*** Material for the task ***

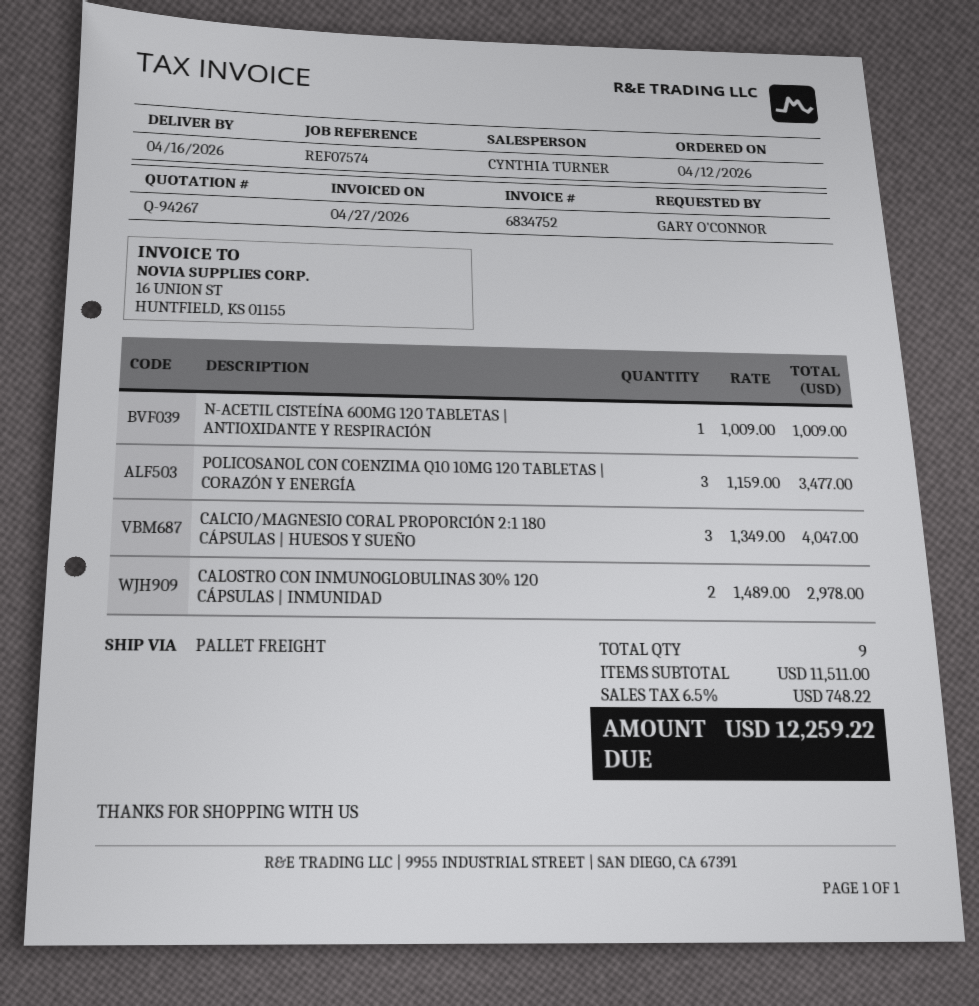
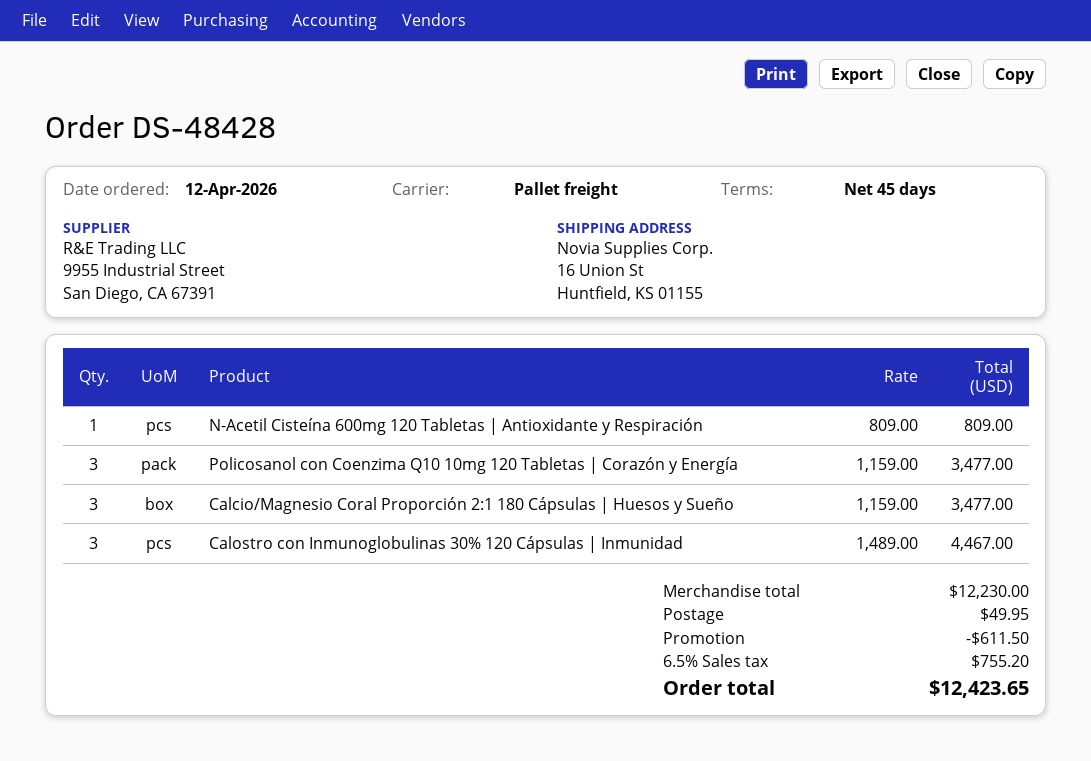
N-ACETIL CISTEÍNA 600MG 120 TABLETAS | ANTIOXIDANTE Y RESPIRACIÓN: 1 x 1009.00 = 1009.00 -> 1 x 809.00 = 809.00
CALCIO/MAGNESIO CORAL PROPORCIÓN 2:1 180 CÁPSULAS | HUESOS Y SUEÑO: 3 x 1349.00 = 4047.00 -> 3 x 1159.00 = 3477.00
CALOSTRO CON INMUNOGLOBULINAS 30% 120 CÁPSULAS | INMUNIDAD: 2 x 1489.00 = 2978.00 -> 3 x 1489.00 = 4467.00
subtotal: 11511.00 -> 12230.00
discount: none -> 611.50
shipping: none -> 49.95
tax: 6.5% = 748.22 -> 6.5% = 755.20
total: 12259.22 -> 12423.65

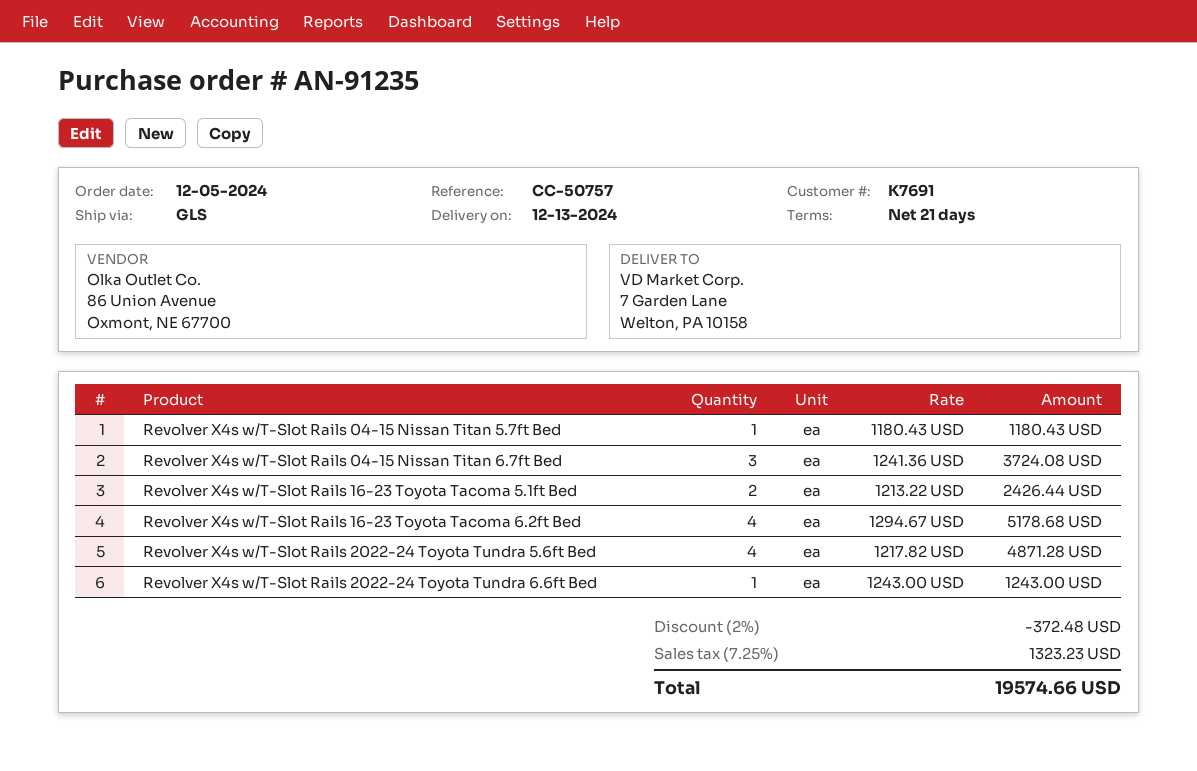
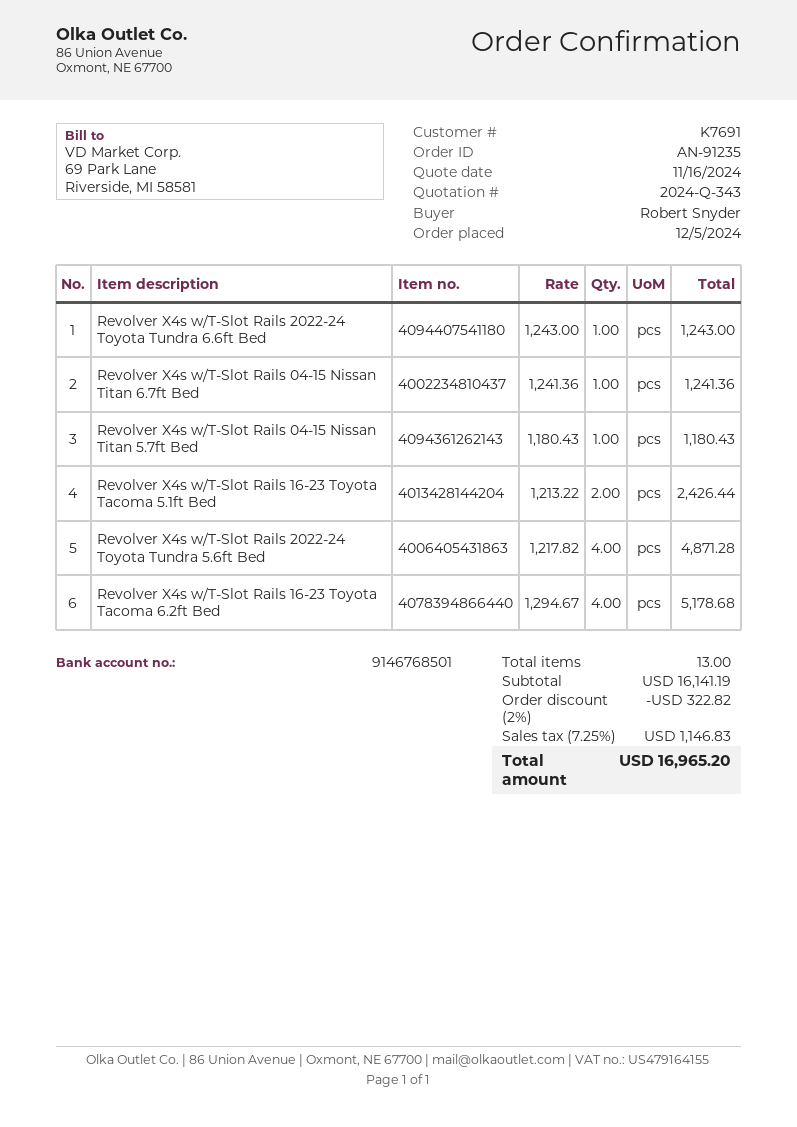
Revolver X4s w/T-Slot Rails 04-15 Nissan Titan 6.7ft Bed: 3 x 1241.36 = 3724.08 -> 1 x 1241.36 = 1241.36
discount: 2% = 372.48 -> 2% = 322.82
tax: 7.25% = 1323.23 -> 7.25% = 1146.83
total: 19574.66 -> 16965.20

*** End of Material for the task ***

● **Assignment**:
Copy out exactly, with no pictures, the lines of the data from the first one through the line bearing "tax: 6.5% = 748.22 -> 6.5% = 755.20".

● **Task solution**:
N-ACETIL CISTEÍNA 600MG 120 TABLETAS | ANTIOXIDANTE Y RESPIRACIÓN: 1 x 1009.00 = 1009.00 -> 1 x 809.00 = 809.00
CALCIO/MAGNESIO CORAL PROPORCIÓN 2:1 180 CÁPSULAS | HUESOS Y SUEÑO: 3 x 1349.00 = 4047.00 -> 3 x 1159.00 = 3477.00
CALOSTRO CON INMUNOGLOBULINAS 30% 120 CÁPSULAS | INMUNIDAD: 2 x 1489.00 = 2978.00 -> 3 x 1489.00 = 4467.00
subtotal: 11511.00 -> 12230.00
discount: none -> 611.50
shipping: none -> 49.95
tax: 6.5% = 748.22 -> 6.5% = 755.20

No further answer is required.